Although it isn’t very interesting to watch, allowing the paint to dry is an important step in painting your home, whether it is to allow for the application of further coats of paint, or simply to know that the paint won’t come off if the walls are touched.
There are a few common types of paints that are used for interior painting — water-based, oil-based, and latex based. Each type of paint has its own set of advantages and disadvantages, and they all take different amounts of time to dry, ranging from between one and three hours to between six and eight hours.
Keep reading to find info on different types of paint and how long it takes paint to dry, as well as general information on interior painting and repainting.
Set Time vs. Dry Time
How long does it take for paint to set or become fully cured? Most paints will dry after a few hours but it is much harder for the paint project to “set” before it can be repainted. Typically the paint must adhere quickly so as to give a strong finish. Properly cured paint can be painted over without affecting it.
Why Paint Recoat Time Matters
A dry surface and a lack of moisture or temperature can affect the finish of paint. One way to easily damage your painting is by applying a second coat to a freshly painted room.
Paint is non-touchable between coats, and paint that has not set remains wet, liquid, and pliable. After the setting period, it’s possible to apply a second coat of paint without disturbing the first coat.
Paint Drying Time According to Paint Type
As mentioned above, different types of paint will make it take longer to dry. Your work may require a durable oil or latex color, or you may choose latex paints with fewer volatile organic compounds with crack-resistant properties. It’s important to know the drying time for the products you are using for your paint job. Refer to the manufacturer’s directions if you are unsure.
Interior paint types are only a small part of this equation, however — other factors such as application and humidity can also affect setting time.
Recoat Time for Water-Based Paint
Paints that are based primarily on water tend to dry faster. Flat paint has fewer binding agents while glossy paint (water-based and oil-based) contains more binding agents. Glossiness also translates to a longer paint-drying process. The flatter the color, the quicker it will dry.
Water-based paints typically dry within an hour and are safe to repaint after about three hours.
Recoat Time for Oil based Paint
Oil-based paints have more stability and take longer to dry compared to water. Oil paint is also flammable while in liquid form, but becomes non-flammable after the binding agent evaporates.
Oil-based paint dries in about two to four hours but may take as long as eight hours. They should be safe to repaint after a day or so.
Recoat Time for Latex Paint
Latex paints dry faster, are easier to clean, and are non-flammable in liquid form. This sets latex paint apart from oil-based paint, making it a popular option in many cases. Latex paint typically dries within an hour and is safe to repaint after about four to six hours.
Which Paint Jobs Require Multiple Coats?
Several coats of paint are generally required to properly cover up the colour of the wall underneath the paint. Without applying more than one coat, the previous colour may show through. The manufacturer’s instructions should mention how many coats are required.
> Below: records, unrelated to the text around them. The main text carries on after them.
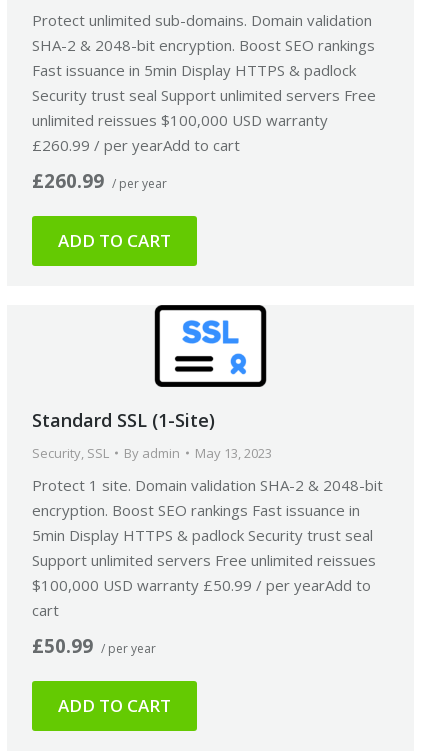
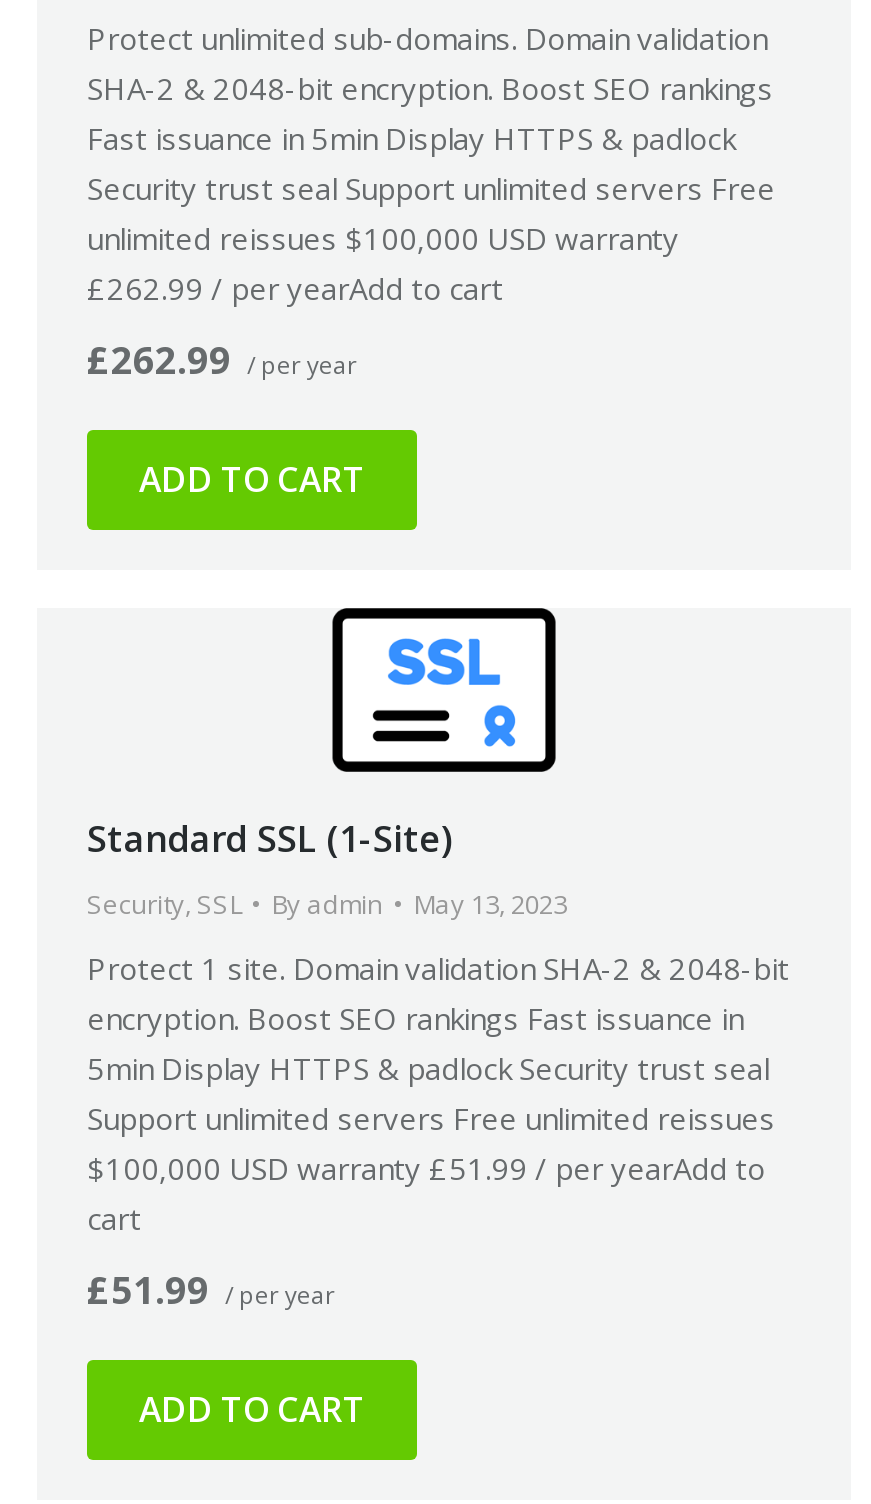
- £260.99 / per yearAdd to cart
+ £262.99 / per yearAdd to cart

- £260.99 / per year
+ £262.99 / per year

- $100,000 USD warranty £50.99 / per yearAdd to
+ $100,000 USD warranty £51.99 / per yearAdd to

- £50.99 / per year
+ £51.99 / per year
More complex paint jobs might also require several coats. For example, if you wanted to put stenciled designs or other patterns onto the paint surface. Several coats may also be required for painting things other than walls, such as cabinet hardware.
How Does Application Affect Paint Drying Time for Oil Based Paints and Other Types of Paint?
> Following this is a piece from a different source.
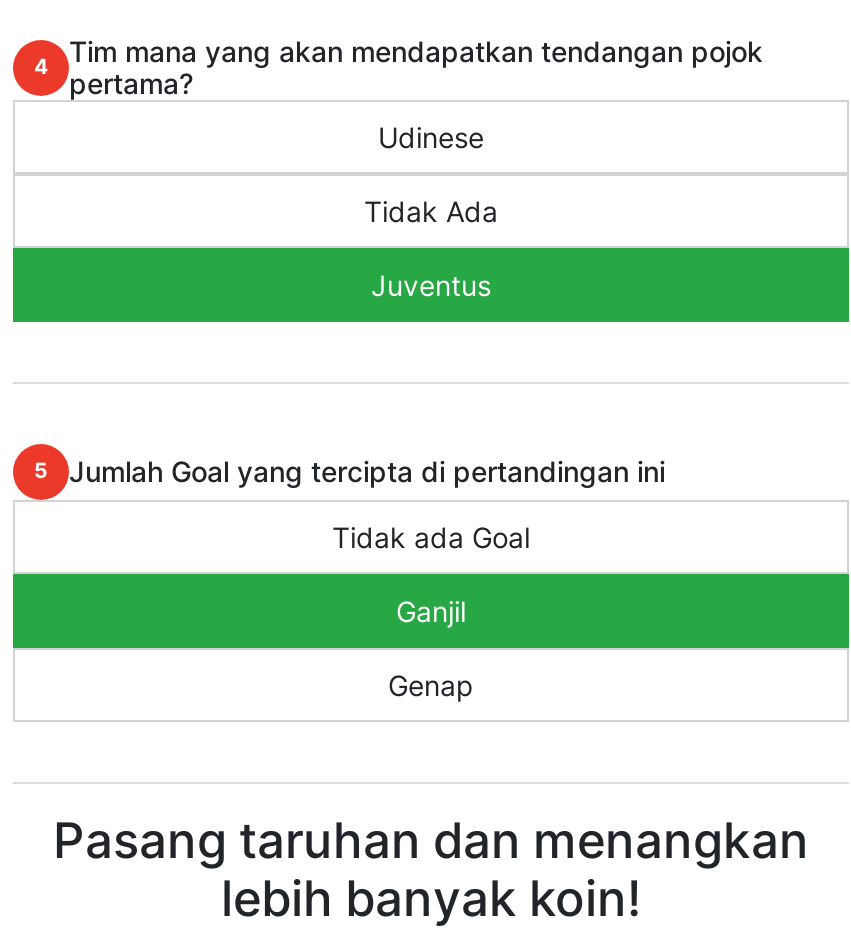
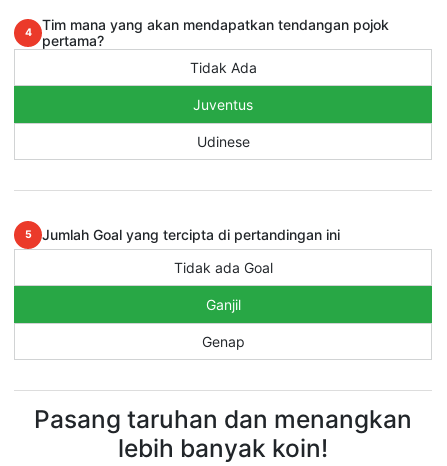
moved down: Udinese

moved up: Tidak Ada | Juventus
When applied correctly, wet paint can have a quicker drying time. This makes work much easier and also prevents dripping and streaking. Even when some paints claim that it’ll be “one coat,” this does not mean it’ll be the perfect color.
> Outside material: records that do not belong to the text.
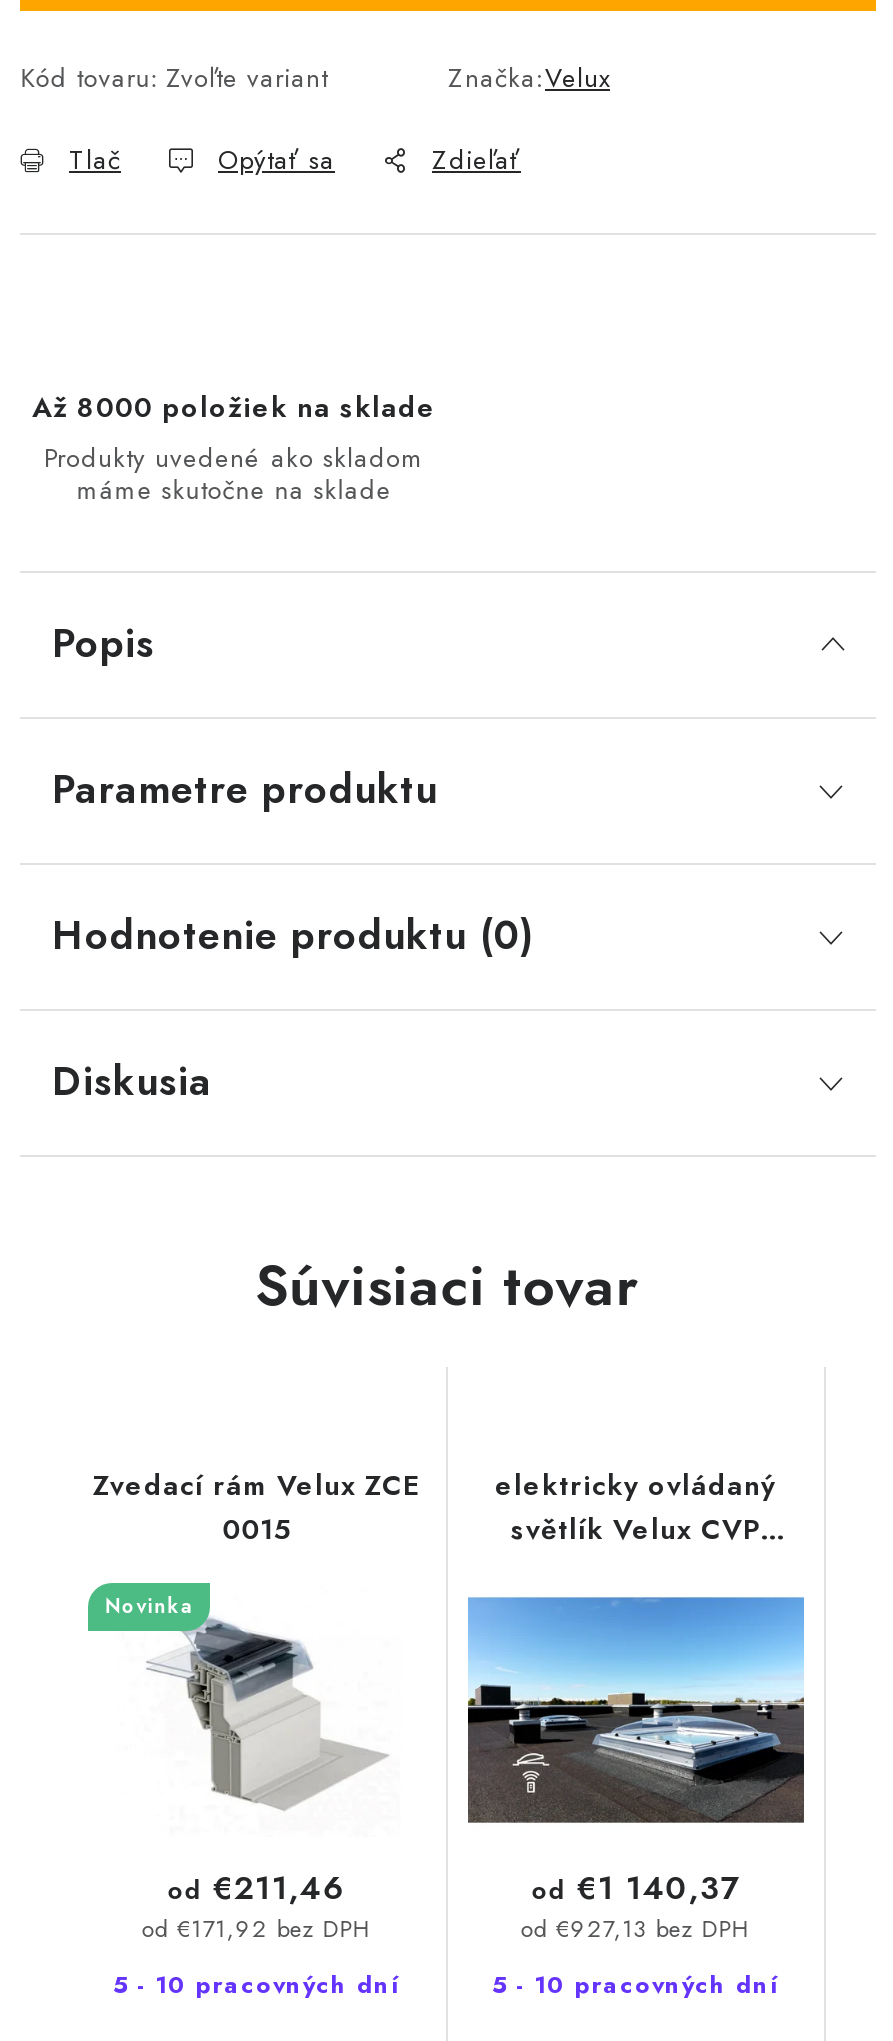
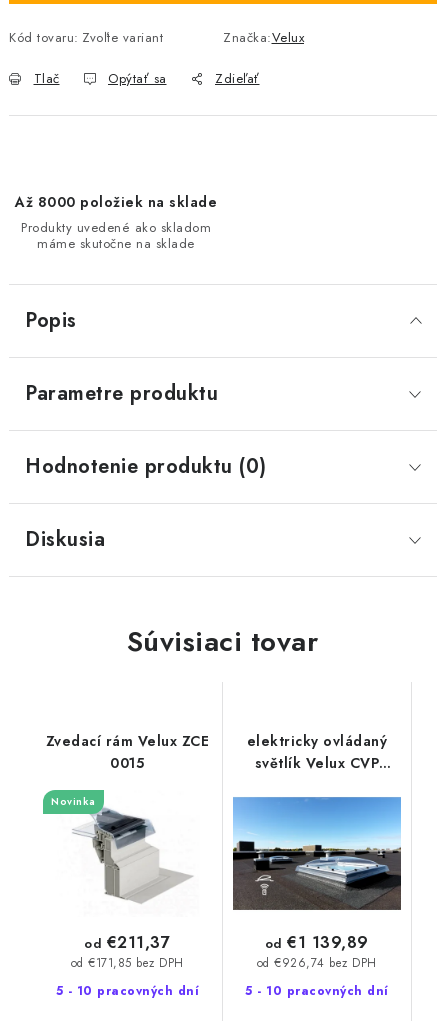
- od €211,46
+ od €211,37

- od €1 140,37
+ od €1 139,89

- od €171,92 bez DPH
+ od €171,85 bez DPH

- od €927,13 bez DPH
+ od €926,74 bez DPH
If you try to apply paint in one thick coat rather than two thin coats, you might end up with streaks or drips. Thick coats also take longer to dry than thin ones and can be more easily disturbed when they have not been set.
Temperature and Humidity Factors
Even if you are not doing exterior painting, the ambient temperature, humidity, air conditioning, and fresh air can have an effect on how long it takes the paint to dry. The ideal painting temperature is between 16° C and 26° C, or 60° F and 80° F in dry weather. Colder temperatures will make the paint dry slower, but high temperatures can make the paint dry too quickly.